Omicidio Capovani, l'Asl si costituirà parte civile: "Gesto di vicinanza e contro le violenze ai sanitari"

La direttrice generale dell'Azienda Usl Toscana nord ovest Maria Letizia Casani ha annunciato la decisione dell'ente sanitario

Appena le fasi processuali lo consentiranno, l'Azienda Usl Toscana nord ovest si costituirà parte civile nel processo sull'assassinio della dottoressa Barbara Capovani. Lo ha annunciato la direttrice generale Maria Letizia Casani: "La tragica morte della nostra professionista - afferma - ci ha lasciati tutti sconvolti e sgomenti, ma nel suo nome vogliamo agire, appena sarà possibile, anche dal punto di vista legale.
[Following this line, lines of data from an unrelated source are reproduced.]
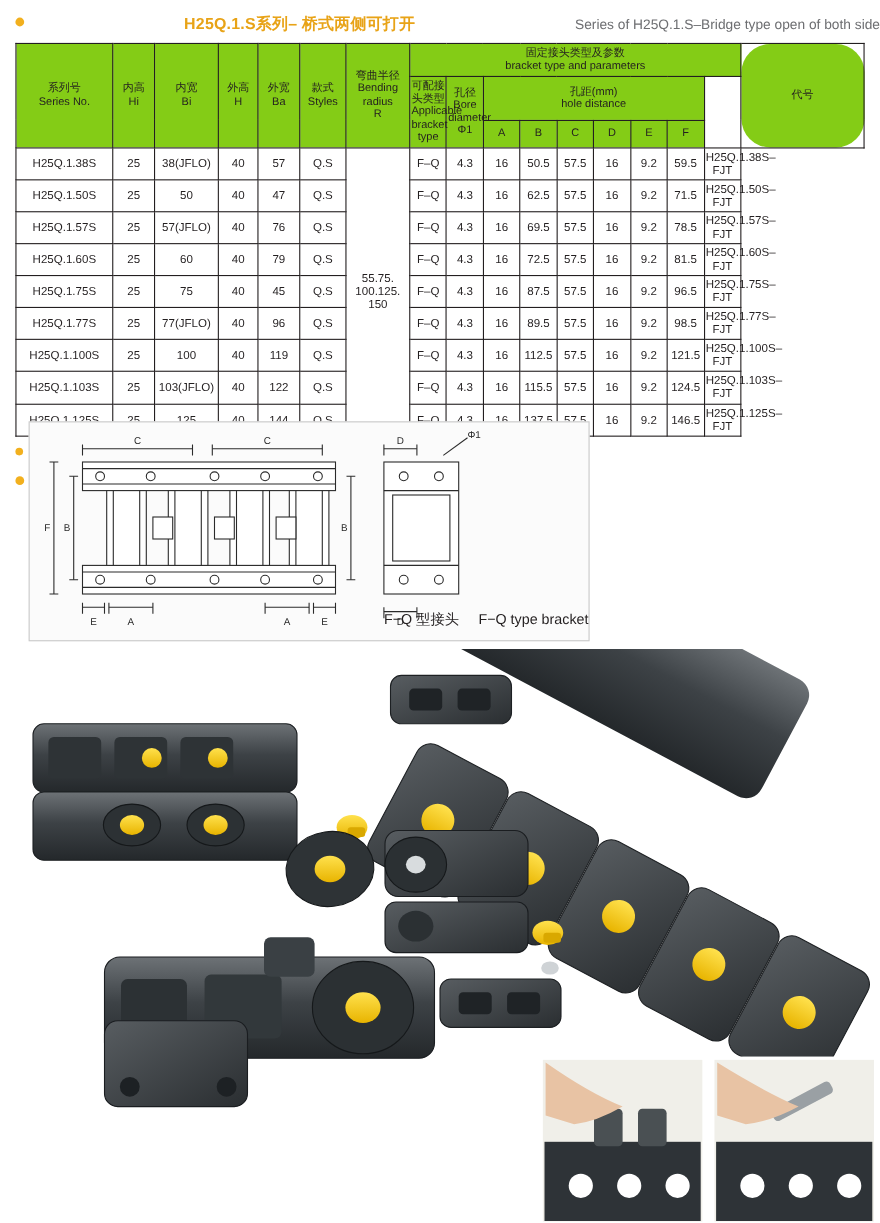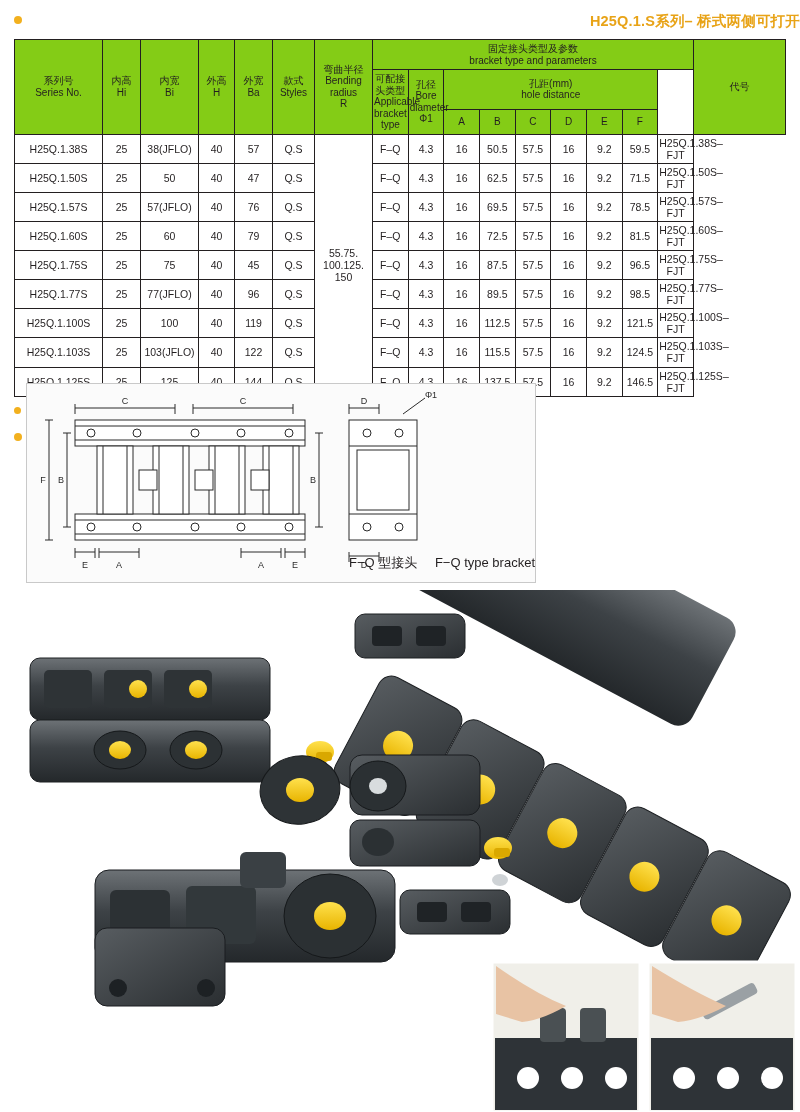--- a/index.html
+++ b/index.html
@@ -61,21 +61,21 @@
   .col-series { width: 88px; }
   .col-hi { width: 38px; }
   .col-bi { width: 58px; }
   .col-h { width: 36px; margin-top: 21px; }
   .col-ba { width: 38px; }
   .col-styles { width: 42px; margin-top: 19px; }
   .col-radius { width: 58px; }
   .col-btype { width: 62px; }
   .col-bore { width: 52px; }
   .col-abc { width: 33px; }
-  .col-code { width: 92px; }
+  .col-code { width: 112px; border-radius: 26px; }
   .radius-cell { font-size: 10.5px; line-height: 1.45; }
 
   
   .note-row {
     display: flex; align-items: center;
     padding: 6px 0 2px 14px;
     font-size: 11.5px;
   }
   .note-bullet {
     width: 7px; height: 7px; border-radius: 50%;
@@ -116,20 +116,21 @@
     background: #ffffff;
     overflow: hidden;
   }
 </style>
 </head>
 <body>
 
 <div class="title-row">
   <span class="bullet"></span>
   <span class="title-cn">H25Q.1.S系列– 桥式两侧可打开</span>
+  <span class="title-en">Series of H25Q.1.S–Bridge type open of both side</span>
 </div>
 
 <div class="table-wrap">
 <table class="spec">
   <thead>
     <tr>
       <th class="col-series" rowspan="3">
         <span class="cn">系列号</span>
         <span class="en">Series No.</span>
       </th>

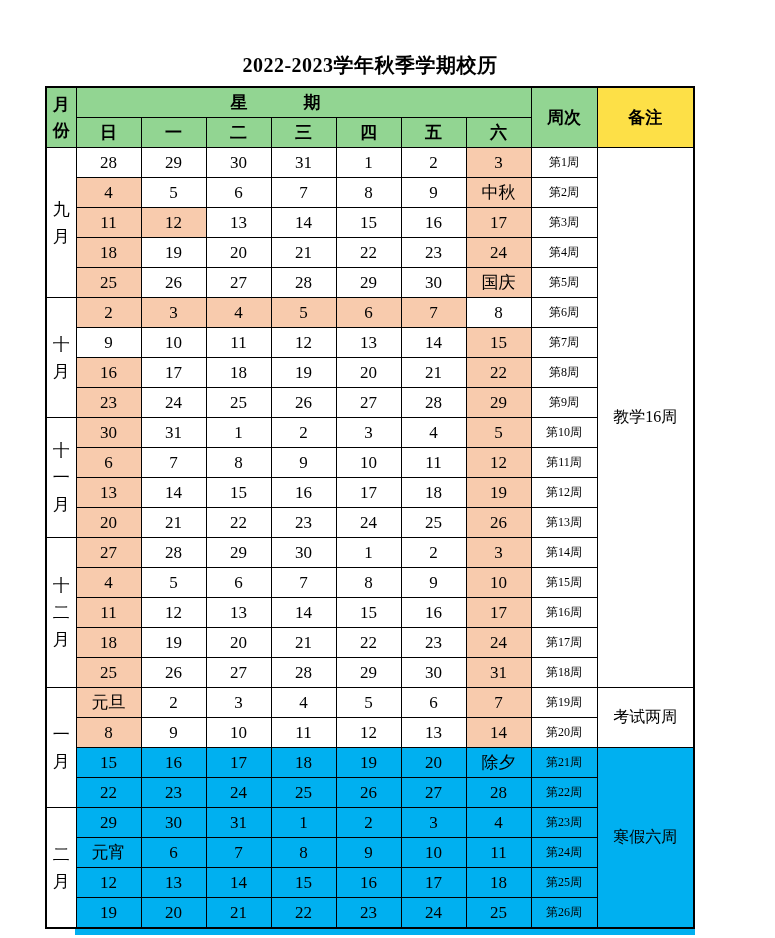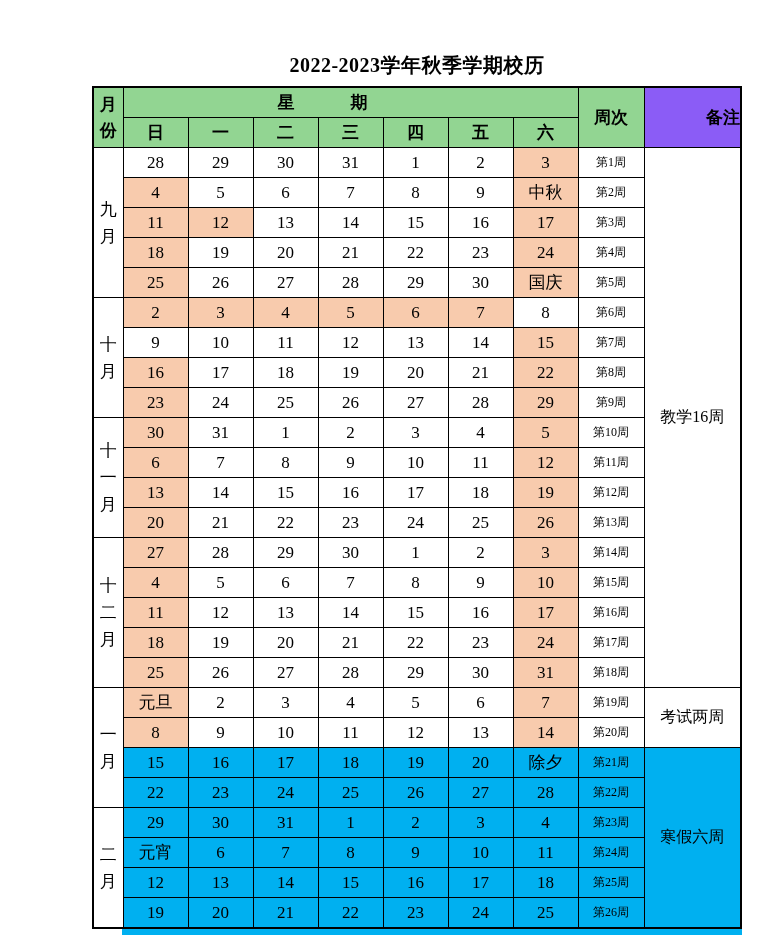--- a/index.html
+++ b/index.html
@@ -1,35 +1,35 @@
 <!DOCTYPE html>
 <html style="--green: #92D592; --peach: #F8CBAD; --blue: #00B0F0;"><head>
 <meta charset="utf-8">
 <style>
   html,body{margin:0;padding:0;background:#ffffff;}
   .page{
     width:775px;height:938px;overflow:hidden;background:#fff;
     font-family:"Liberation Serif","DejaVu Serif",serif;color:#000;
     position:relative;
   }
-  .sheet{margin-left:92px;width:650px;padding-top:52px;}
+  .sheet{margin-left:45px;width:650px;padding-top:52px;}
   .title{
     text-align:center;font-size:20px;font-weight:bold;
     margin:0 0 7px 0;letter-spacing:0.5px;
   }
   table.cal{
     border-collapse:collapse;table-layout:fixed;width:650px;
     border:2px solid #000;
   }
   .cal th,.cal td{
     border:1px solid #000;text-align:center;vertical-align:middle;
     padding:0;overflow:hidden;
   }
   .cal thead th{height:29px;font-size:17px;font-weight:bold;background:var(--green);}
-  .cal thead th.w{background:#8b5cf6;text-align:right;}
+  .cal thead th.w{background:#fde047;}
   .vert{white-space:pre-line;line-height:26px;}
   .week-span{letter-spacing:56px;padding-left:56px;}
   .cal tbody td{height:29px;font-size:17px;background:#fff;}
   .cal td.hl{background:var(--peach);}
   .cal td.blue{background:var(--blue);}
   .cal td.week{font-size:12px;}
   .cal td.month{font-size:17px;white-space:pre-line;line-height:27px;}
   .cal td.remark{font-size:16px;font-family:Liberation Serif, serif;}
   .strip{height:6px;background:var(--blue);margin-left:30px;width:620px;}
 </style>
E’ una maniera doverosa per far sentire la nostra vicinanza e solidarietà ai suoi familiari e ai colleghi più stretti che tanto l’hanno apprezzata dal punto di vista umano e professionale. La sua forza e insieme la sua leggerezza nell’affrontare qualsiasi situazione, anche quelle più complesse, resteranno sempre nel nostro cuore, insieme alla sua sensibilità e al suo coraggio. Si tratta anche di un segnale contro tutte le forme di violenza verso gli operatori della sanità, rispetto alle quali comunque la nostra Azienda ha da tempo avviato anche altre iniziative".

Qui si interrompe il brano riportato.